How can we recognize false prophets? On the other hand, how can we recognize a True Prophet? Are all preachers, teachers and theologians from one Theological Seminary true prophets, and all those with a diploma from another False Prophets? Is that how, according to the Word of God, we are to sort the false from the True? No, we are told, if a prophet tells us something, and it does not happen, that is a false prophet. Deu. 18:18-24. Jer. 8:29. In other words, we are instructed by the Word of God to judge the prophet by what he or she says (or writes), rather than judge the writing by the writer.


We must conclude that the criteria for the selection, or credibility, of Christian Literature are in no way comparable to writings about human affairs. We cannot say if a man is a fisherman or a Doctor rather than a theologian, his article about Scripture is worthless. If we choose that measure, the letters of John and Luke must be discarded. We cannot declare that if a man is a sinner, his work is garbage. If we choose that measure, we must throw out the writings of Paul. This would also eliminate the writings of Luther, Calvin, Henry, Haley and all warm-blooded creatures that stand on two legs, since according to the Word of God all men are sinners.

It is not the qualifications and credentials of the writer that make their writing true. To insist the person of the writer makes their work dependable would be to deny the Word of God, and must negate all literature which claims authority from it while denying the measure and standard demanded by it. We must abide by its every word, or throw it all out.

Since we are to judge the writer (or prophet) by what he or she has written, it is indeed important to know something about the writer: Namely, have the things the writer has written happened? Alternatively, do the things the writer has written contradict the word of God? In order to answer the first question, we need to know what the writer has said about coming events, and we need to be a student of human events--else how can we judge the writer as instructed by the Word of God? To answer the second question, we need to know what the writer has written, and we need to know the Word of God--else how can we judge the writer according to the only dependable measure of Truth?

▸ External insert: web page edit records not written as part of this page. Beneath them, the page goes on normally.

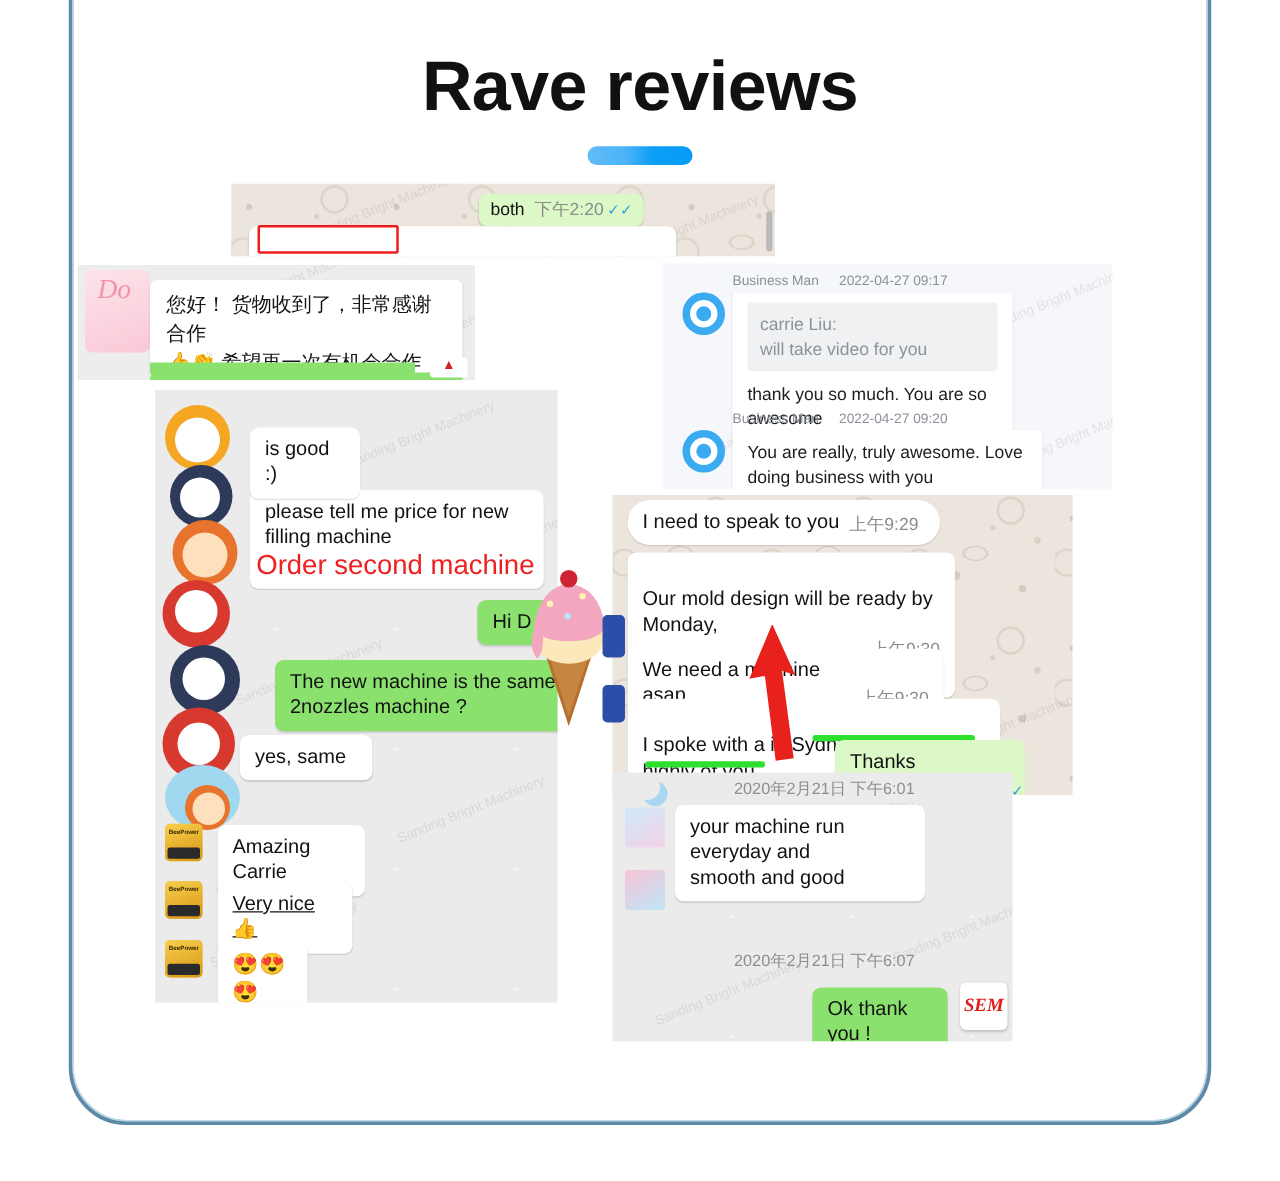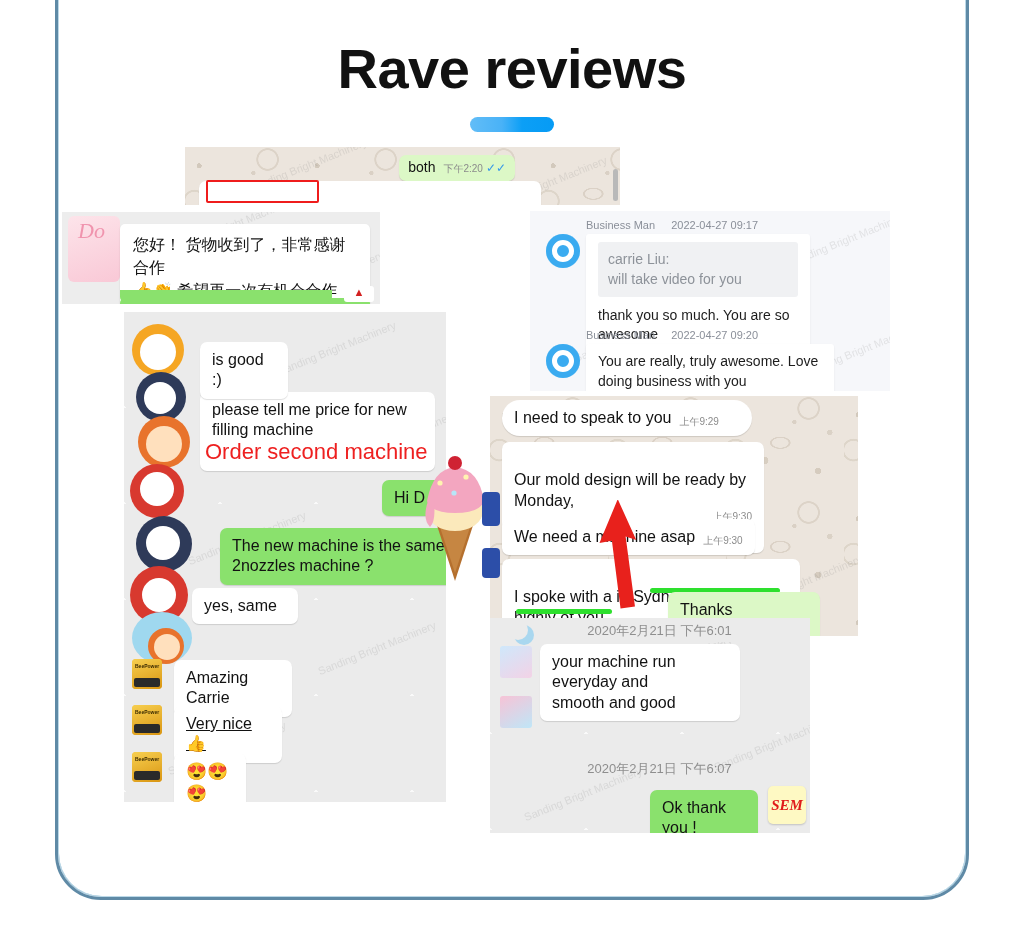--- a/index.html
+++ b/index.html
@@ -84,21 +84,21 @@
     font-size: 16px;
     line-height: 1.28;
     color: #121212;
     box-shadow: 0 1px 1px rgba(0,0,0,.13);
     white-space: pre-line;
   }
   .bubble.white { background: #ffffff; }
   .bubble.green { background: #8ae16d; }
   .bubble.green-pale { background: #dcf8c6; }
   .bubble .time {
-    font-size: 10px; color: #8b8b8b; margin-left: 8px;
+    font-size: 14px; color: #8b8b8b; margin-left: 8px;
     white-space: nowrap;
   }
   .bubble .ticks { color: #3a9ae8; font-size: 12px; margin-left: 3px; }
 
   .avatar {
     position: absolute;
     width: 30px; height: 30px; border-radius: 4px;
     background: linear-gradient(150deg,#f6c142,#e09a12);
     overflow: hidden;
   }
@@ -153,21 +153,21 @@
     position: absolute; color: rgba(120,120,120,.16);
     font-size: 11px; transform: rotate(-22deg); white-space: nowrap;
     pointer-events: none; font-family: "Liberation Sans", sans-serif;
   }
 
   
   .sticker-col { position: absolute; width: 78px; }
   .blob { position: absolute; border-radius: 50%; }
 
   .sem-logo {
-    position: absolute; width: 38px; height: 38px; background: #fef9c3;
+    position: absolute; width: 38px; height: 38px; background: #ffffff;
     border-radius: 5px; box-shadow: 0 1px 2px rgba(0,0,0,.18);
     display: flex; align-items: center; justify-content: center;
     font-size: 15px; font-weight: bold; color: #e01b1b; font-style: italic;
     font-family: "Liberation Serif", serif;
   }
   .icecream { position: absolute; }
   .arrow-red { position: absolute; }
   .thumb { font-size: 16px; }
 </style>
 </head>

Thus, it is not possible to know a false prophet from True if we do not know what they say, or write.

Nor is it possible to recognize a false prophet if we do not know the Word of God.

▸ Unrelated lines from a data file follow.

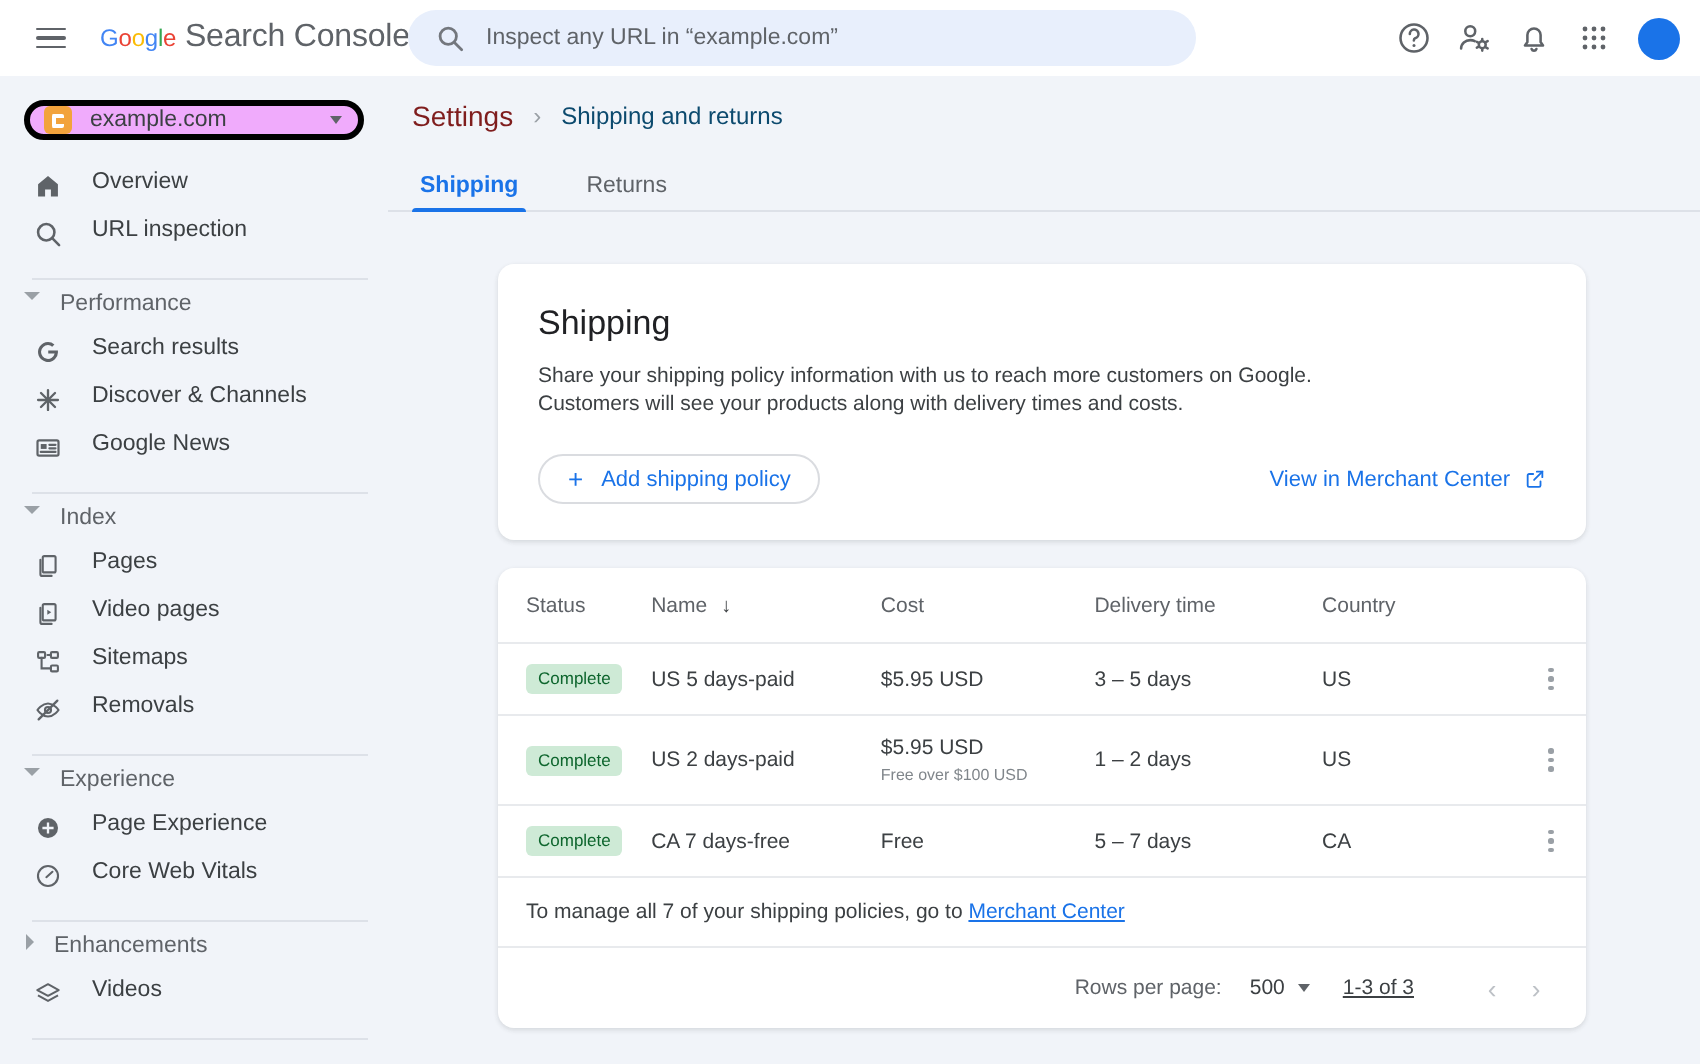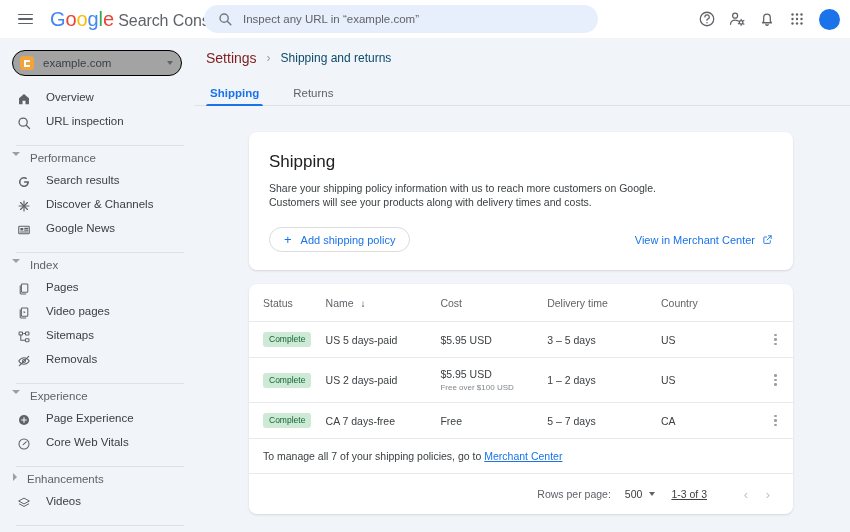--- a/index.html
+++ b/index.html
@@ -22,21 +22,21 @@
     display: flex; flex-direction: column; justify-content: center; align-items: center;
     gap: 3px; cursor: pointer; border-radius: 50%;
   }
   .hamburger span { display: block; width: 15px; height: 1.6px; background: #5f6368; border-radius: 1px; }
   .brand {
     margin-left: 8px; font-size: 16px; color: #5f6368; letter-spacing: -0.1px;
     white-space: nowrap; cursor: pointer;
   }
   .brand .g-b { color: #4285f4; } .brand .g-r { color: #ea4335; }
   .brand .g-y { color: #fbbc05; } .brand .g-g { color: #34a853; }
-  .brand .logoword { font-size: 20px; }
+  .brand .logoword { font-size: 12px; }
   .brand .sc { color: #5f6368; }
 
   .searchbox {
     position: absolute; left: 204px; top: 5px; width: 394px; height: 28px;
     background: #e8effc; border-radius: 18px; display: flex; align-items: center;
     padding: 0 14px; cursor: text;
   }
   .searchbox .s-ico { width: 14px; height: 14px; flex: 0 0 auto; opacity: .85; }
   .searchbox input {
     border: none; outline: none; background: transparent; margin-left: 11px;
@@ -48,22 +48,22 @@
   .top-actions { position: absolute; right: 10px; top: 0; height: 38px; display: flex; align-items: center; gap: 10px; }
   .top-ico { width: 20px; height: 20px; display: flex; align-items: center; justify-content: center; cursor: pointer; }
   .avatar { width: 21px; height: 21px; border-radius: 50%; background: #1a73e8; cursor: pointer; margin-left: 2px; }
 
   
   .sidebar {
     position: absolute; left: 0; top: 38px; width: 194px; height: 494px;
     background: #f1f4f9; padding-top: 8px; overflow: hidden;
   }
   .prop-selector {
-    margin: 4px 12px 0 12px; height: 26px; border: 1px solid #000000; border-radius: 14px;
-    background: #a3a3a3; display: flex; align-items: center; padding: 0 8px 0 7px; cursor: pointer;
+    margin: 4px 12px 0 12px; height: 20px; border: 3px solid #000000; border-radius: 14px;
+    background: #f0abfc; display: flex; align-items: center; padding: 0 8px 0 7px; cursor: pointer;
   }
   .prop-ico {
     width: 14px; height: 14px; border-radius: 3px; background: #f2a33c;
     display: flex; align-items: center; justify-content: center; flex: 0 0 auto;
   }
   .prop-ico i { display: block; width: 6px; height: 7px; border-left: 2px solid #fff; border-top: 2px solid #fff; border-bottom: 2px solid #fff; border-radius: 1px; }
   .prop-name { flex: 1; font-size: 11.5px; color: #3c4043; margin-left: 9px; white-space: nowrap; overflow: hidden; text-overflow: ellipsis; }
   .caret { width: 0; height: 0; border-left: 3.5px solid transparent; border-right: 3.5px solid transparent; border-top: 4px solid #5f6368; flex: 0 0 auto; }
 
   .nav { margin-top: 10px; }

Nor is it possible to recognize a true prophet if we choose to ignore human events, since human events fulfill Prophecy.

Judge For Your Self

To judge the writing by the writer is to put sour for sweet, to get the cart before the horse, and otherwise get things backwards.

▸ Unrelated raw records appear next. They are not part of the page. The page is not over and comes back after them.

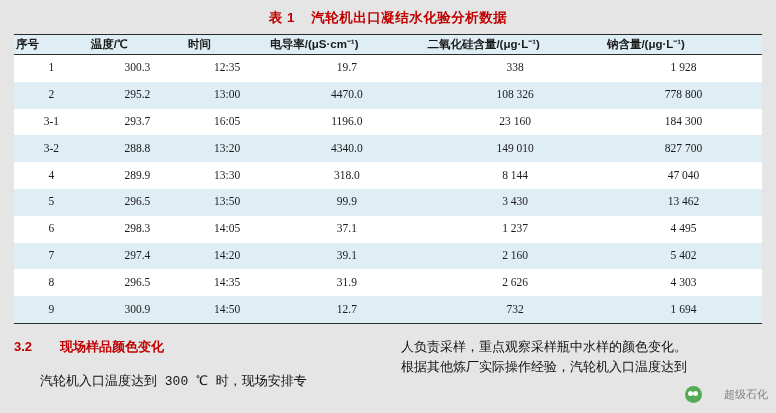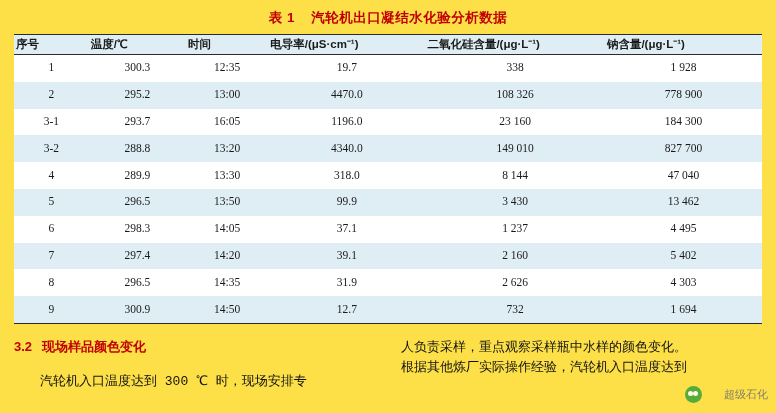--- a/index.html
+++ b/index.html
@@ -12,21 +12,21 @@
     background: #ffffff;
     font-family: "Liberation Serif", serif;
     overflow: hidden;
     position: relative;
   }
 
   #page {
     position: relative;
     width: 776px;
     height: 413px;
-    background: #fde047;
+    background: #e5e5e5;
   }
 
   .table-title {
     text-align: center;
     color: #c00000;
     font-size: 13.5px;
     font-weight: bold;
     font-family: "Liberation Sans", sans-serif;
     padding-top: 9px;
     padding-bottom: 7px;
@@ -88,21 +88,21 @@
   }
   .sec-head {
     font-family: "Liberation Sans", sans-serif;
     font-size: 13px;
     font-weight: bold;
     color: #c00000;
     margin-bottom: 6px;
     white-space: nowrap;
   }
   .sec-head .secnum {
-    margin-right: 10px;
+    margin-right: 28px;
   }
   .body-text {
     font-size: 13px;
     color: #111111;
     line-height: 1.55;
     text-align: justify;
     font-family: Liberation Mono, monospace;
   }
   .indent {
     text-indent: 26px;
@@ -190,21 +190,21 @@
         <td>19.7</td>
         <td>338</td>
         <td>1 928</td>
       </tr>
       <tr class="even">
         <td>2</td>
         <td>295.2</td>
         <td>13:00</td>
         <td>4470.0</td>
         <td>108 326</td>
-        <td>778 900</td>
+        <td>778 800</td>
       </tr>
       <tr class="odd">
         <td>3-1</td>
         <td>293.7</td>
         <td>16:05</td>
         <td>1196.0</td>
         <td>23 160</td>
         <td>184 300</td>
       </tr>
       <tr class="even">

Since it is more important, according to the Word of God, to know what the writer has said than it is to know which school the writer received his or her diploma from, the Berean thing to do would be to read "The Little Book" and compare it to the Word of God. Let the reader judge this writer's work by the One True Measure, and if it proves false, let it be burned.

Now, if you consider no other words uttered by this writer, consider these: "You who read these words shall not all die before the Lord's return."

In the way you think best, prepare to meet your God.